I've been drooling over the PB-13 Ultra and the soon to be SB-13 subs. My question is , would it be better to go with one of those or to do a DIY sealed sub with a Mal-18? Any thoughts would be greatly appreciated!


----------



## Endesereth (Sep 15, 2009)

I would definitely go with building your own, lots more things you can choose and it's way fun:T
if you want you can look at these http://www.hometheatershack.com/index.php?page=diysubwooferprojects for help


----------



## recruit (May 9, 2009)

The PB13 Ultra is a great sub and probably more than enough for most peoples needs, but if you feel that you can take on DIY projects then you may be able to obtain better results, but I have owned the PB13 and can honestly say it is a brute :hsd:


----------



## bambino (Feb 21, 2010)

I'd build my own, it's fun and the feeling of self accomplishment is awesome!


----------



## recruit (May 9, 2009)

bambino said:


> I'd build my own, it's fun and the feeling of self accomplishment is awesome!
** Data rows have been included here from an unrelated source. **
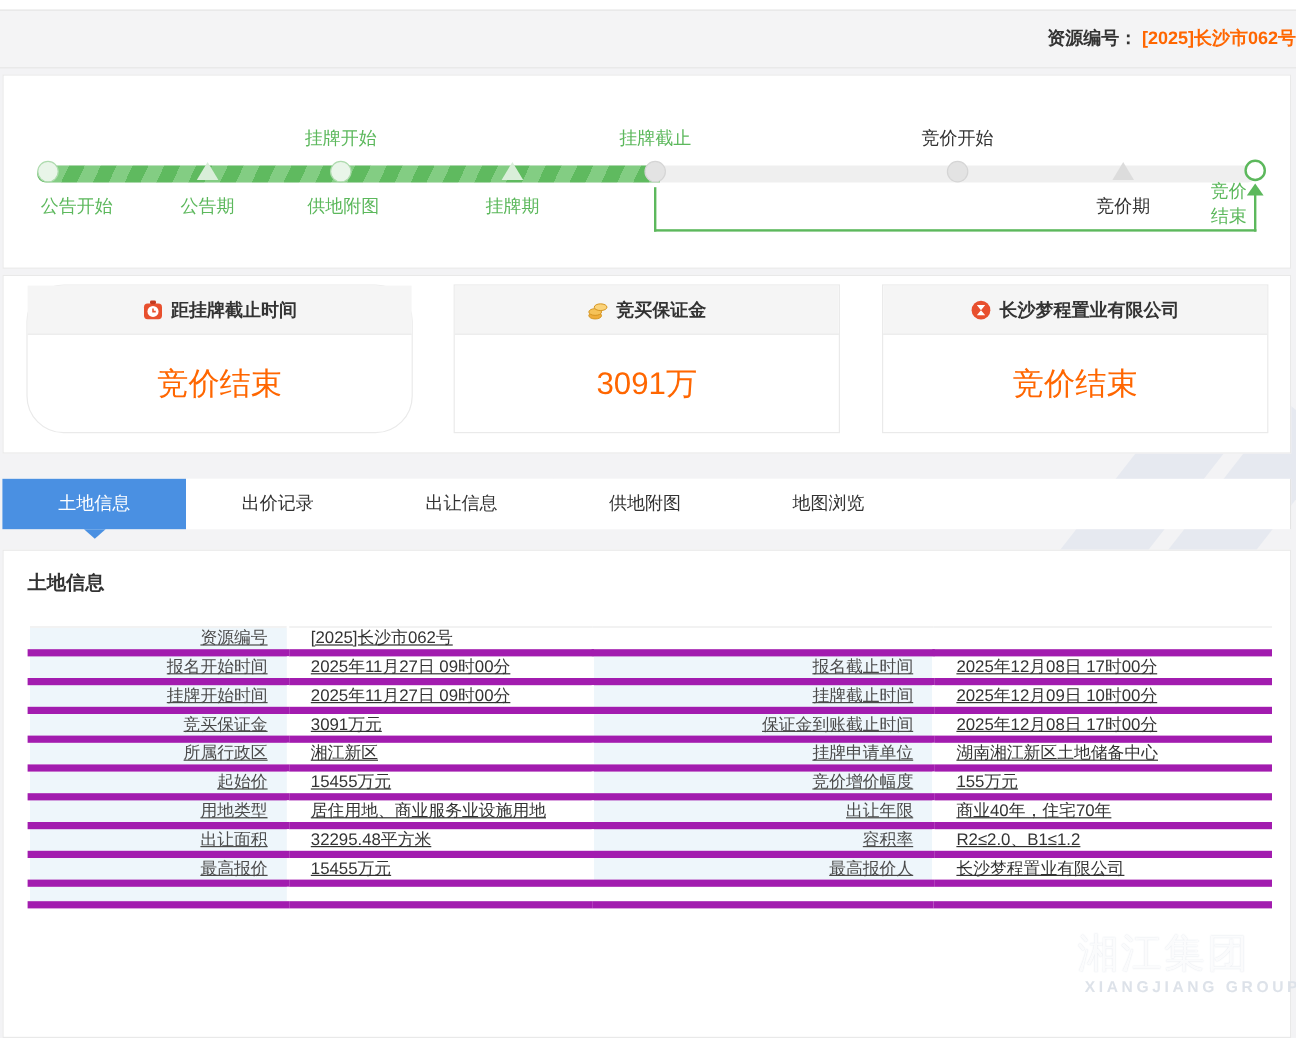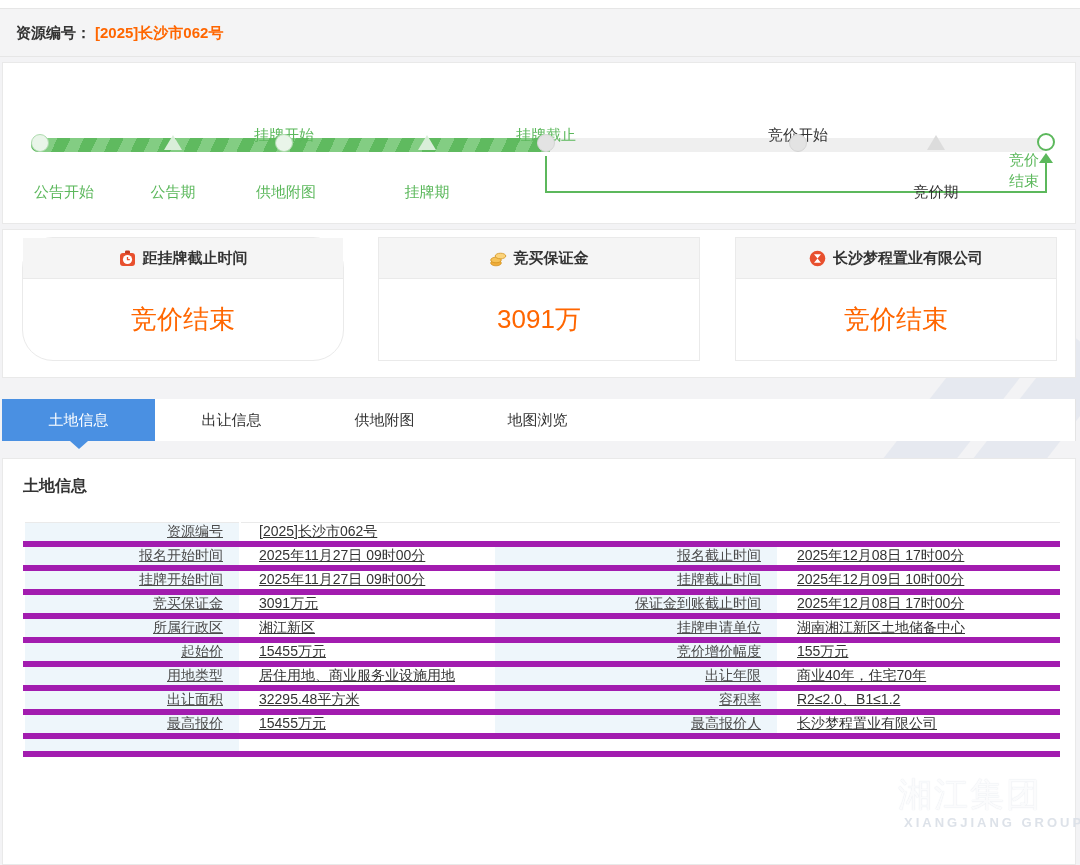"资源编号： [2025]长沙市062号" .top-bar { text-align: none -> right }
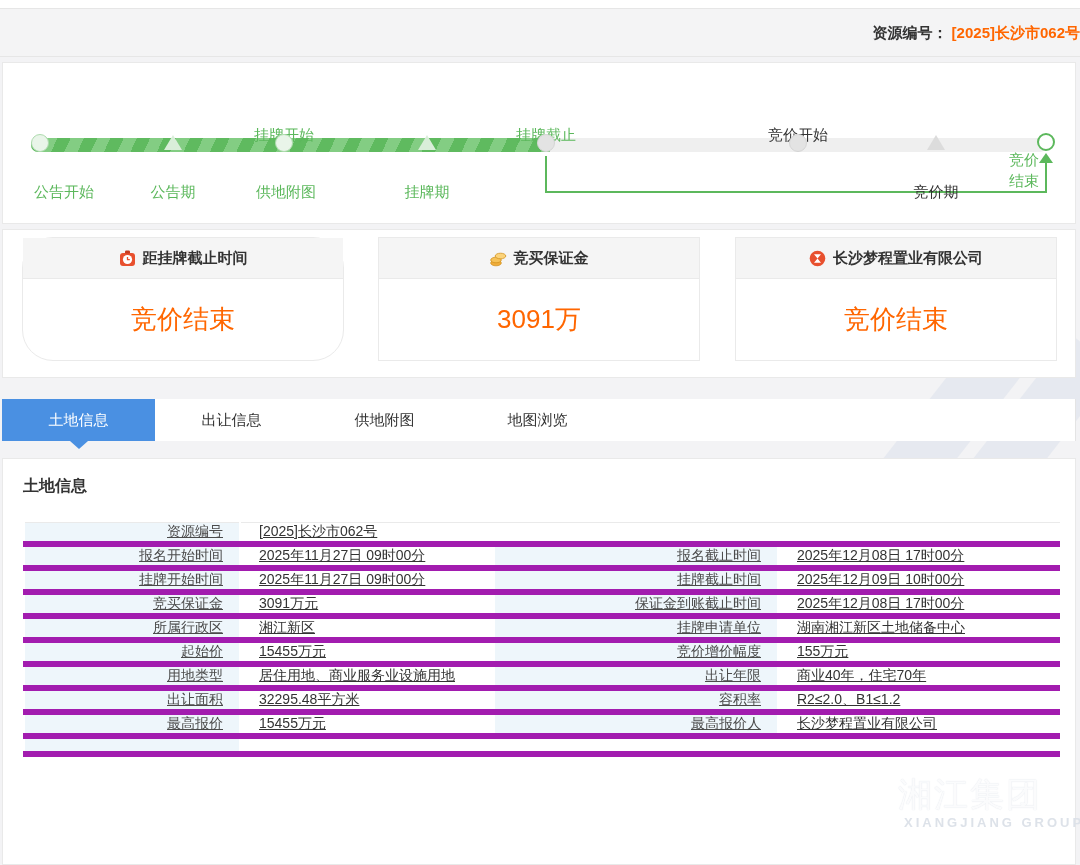"挂牌开始" .tl-label { margin-top: 20px -> none }
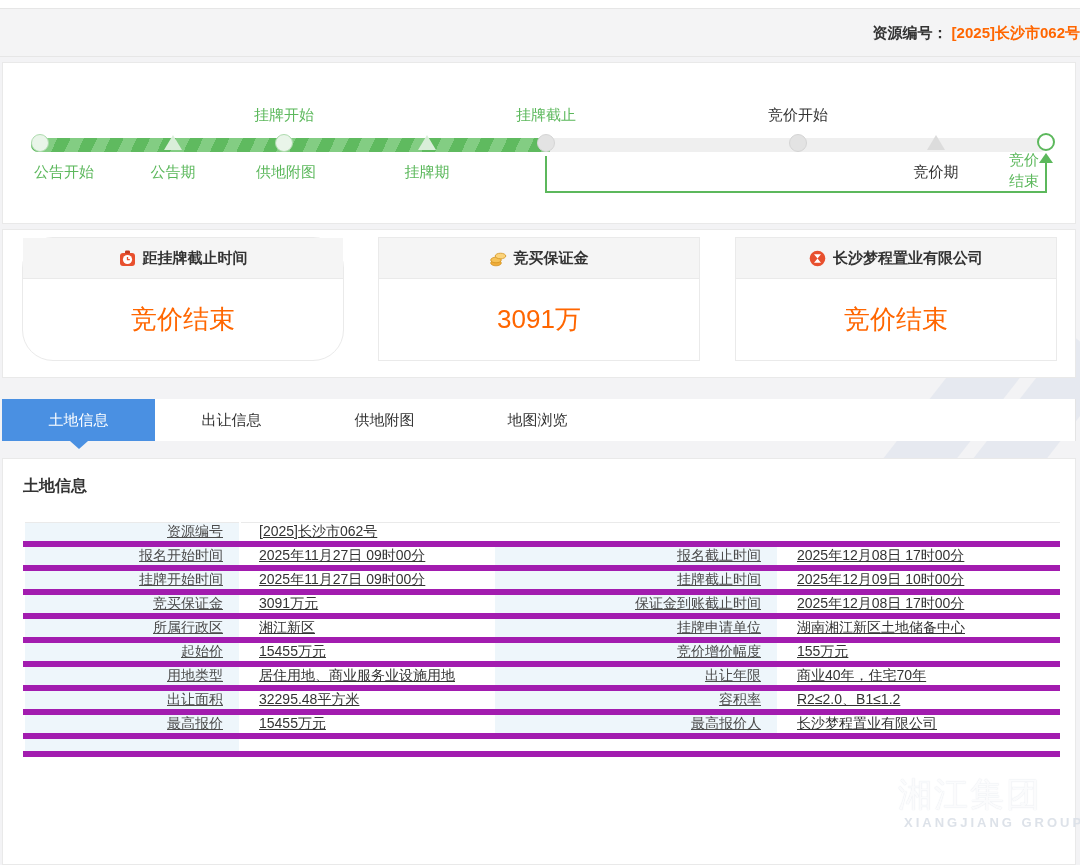"出价记录" div.tab { html: none -> <div>出价记录</div> }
It must give you a good feeling of self accomplishment, especially when the performance is very good!


----------



## bambino (Feb 21, 2010)

recruit said:


> It must give you a good feeling of self accomplishment, especially when the performance is very good!


Yep! :bigsmile::sn:


----------



## recruit (May 9, 2009)

Unfortunately I do not have the patience to build my own


----------



## Rhuarc (Feb 5, 2010)

Well, I officially decided to go the DIY route. Planning on going with an EP4000 and one sealed Mal-18 for right now, but with the 4000 I have room for a second one later on. Paying full retail price I can build two and power them for less than the cost of a PB-13 Ultra.


----------



## recruit (May 9, 2009)

Good luck with the build and make sure you show us pictures of it when you start :T


----------



## Endesereth (Sep 15, 2009)

Sweet have fun!


----------



## bambino (Feb 21, 2010)

Rhuarc said:


> Well, I officially decided to go the DIY route. Planning on going with an EP4000 and one sealed Mal-18 for right now, but with the 4000 I have room for a second one later on. Paying full retail price I can build two and power them for less than the cost of a PB-13 Ultra.


 Good call i am sure you will be most satisfied, and like recruit said ''especialy if it sounds good''. Have fun on the build. :T:hsd:


----------